We adopted the "getElite" function to filter the gene features, and we found that CS2 showed the most favourable survival outcome among all subtypes. Immune infiltration analysis revealed that immune cell infiltration was remarkably increased in the CS1 group, whereas it was relatively low in the CS2 group. Subsequent analysis has revealed that CS2 patients have a heightened potential for deriving therapeutic benefits from treatment modalities such as radiation therapy and targeted therapy. Since some sets had smaller samples, we integrated them into the META-LUSC set for the next analyses. We screened 108 PRGs for the construction of the CMLS. With StepCox and CoxBoost algorithms, we filtered out 24 hub genes and performed the final model construction. We divided the sample into different CMLS groups and performed survival analyses to assess their prognostic value.We found that high-CMLS group had a worse clinical prognosis. By comparing CMLS with 12 other signatures, we observed that CMLS has better C-index performance, again demonstrating the robustness and reliability of CMLS. Moreover, we evaluated the immunological landscape of LUSC using "IOBR" package. Low-CMLS group exhibited significantly higher levels of immune cell infiltration, including NK cells, T cells and B cells, suggesting that they may have better survival outcomes. Further prediction of immune response outcomes also demonstrated that the low-CMLS group displayed dramatically improved prognosis and more sensitive immune responses. Finally, we screened potential therapeutic drugs to inform targeted drug treatment strategies for LUSC.

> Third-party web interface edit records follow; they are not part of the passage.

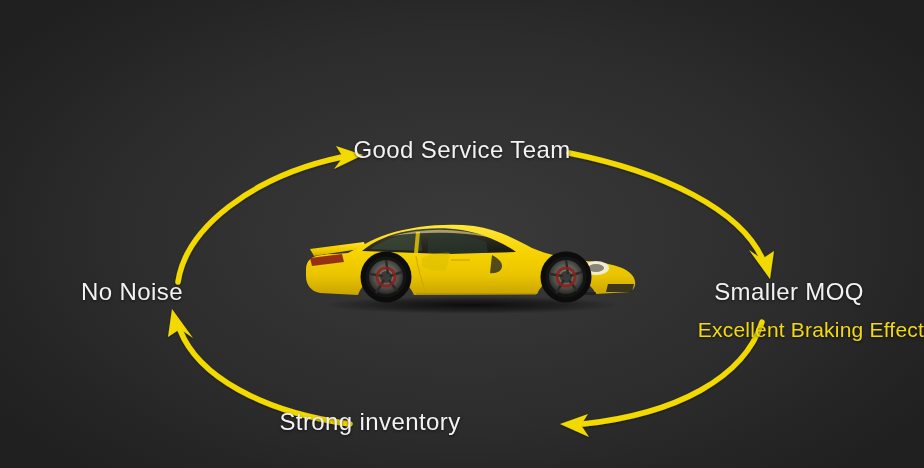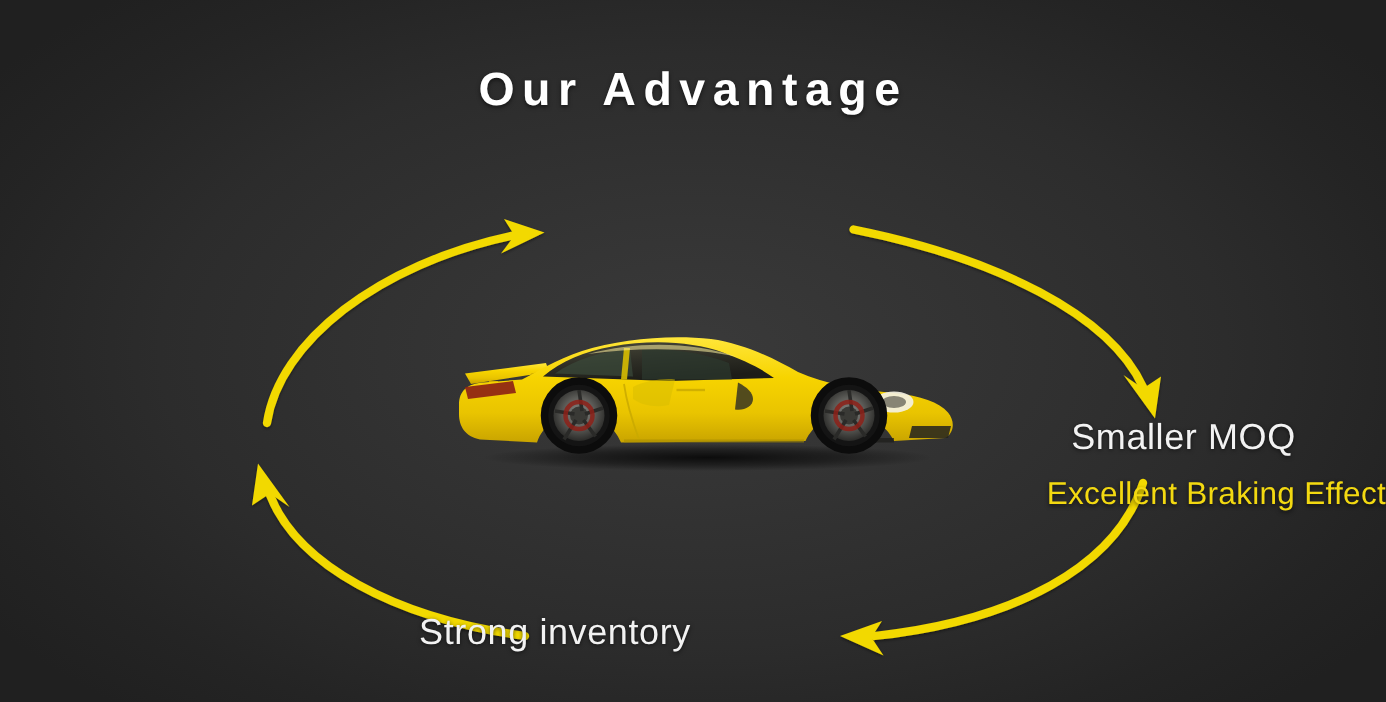"Our Advantage" div { html: <div>Our Advantage</div> -> none }
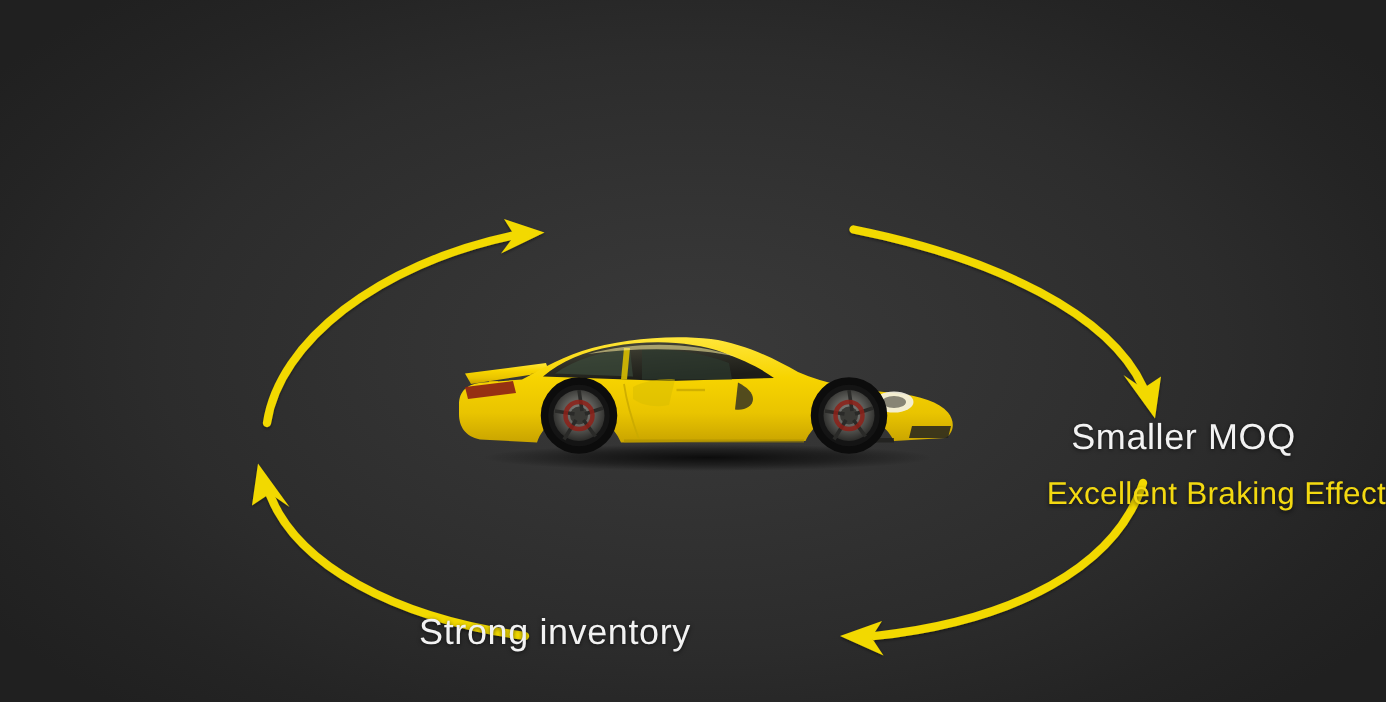"Good Service Team" div.node { html: none -> <div>Good Service Team</div> }
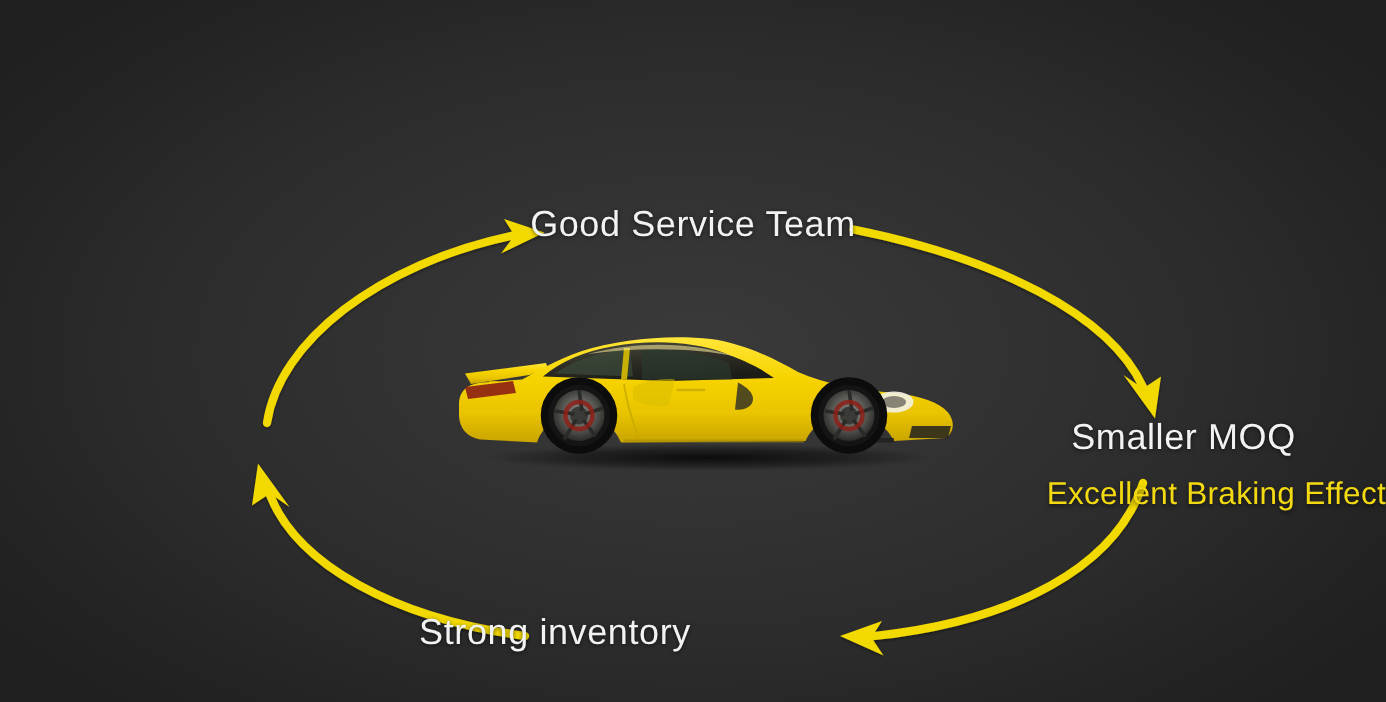"No Noise" div.node { html: none -> <div>No Noise</div> }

Numerous studies have found that during the construction of predictive models, the model behaved well in the training set but may behave poorly in validation sets, and further analyses have revealed that this could be related to overfitting of the model 41. To effectively mitigate the bias in the assessment of truthfulness performance due to model overfitting, we adopted an integrated modelling strategy, whereby the constructed model is placed in multiple sets to enable more objective evaluation of its truthfulness performance with respect to both the training and validation sets. Referring to previous studies 17, the mean value of the C-index was used as a model evaluation criterion to synthesise the evaluation results of the models built in each set to construct a highly credible prediction model, thus achieving more accurate prediction results for LUSC. The infiltrating growth of immune cells in TME performs various roles in the process of tumourigenesis, thus influencing tumour progression and the outcome of cancer treatment 42. Whereas the composition of immune cells varies from one tumour to another, we need to analyse the proportions of immune cells that are responsive to different tumour types in order to explore the underlying mechanisms of tumour development. At present, there are many methods and tools for investigating immune infiltration, however, none of their tools are universally applicable and cannot produce relatively reliable results, thus affecting our understanding of the tumour. The emergence of the IOBR package provides a reliable analytical tool to explore integrated multi-omics data on tumour immune interactions and characterisation of TME 43. Here, we adopted IOBR package to comprehensively explore and analyse TME, and correlated the analysis results with clinical information to provide reference value for the clinical treatment of LUSC. The low-CMLS group was more sensitive to immunotherapy and had more abundant immune cell types, indicating that CMLS might forecast the prognosis and immune response of LUSC in some degree.
Nevertheless, our study remains certain deficiencies. First, we included data from multiple sequencing platforms in our analyses, and although we did our best to minimise the differences between them, differences between the data were still inevitable. Second, the analyse results were not subjected to further experimental validation and mechanistic investigation in this study.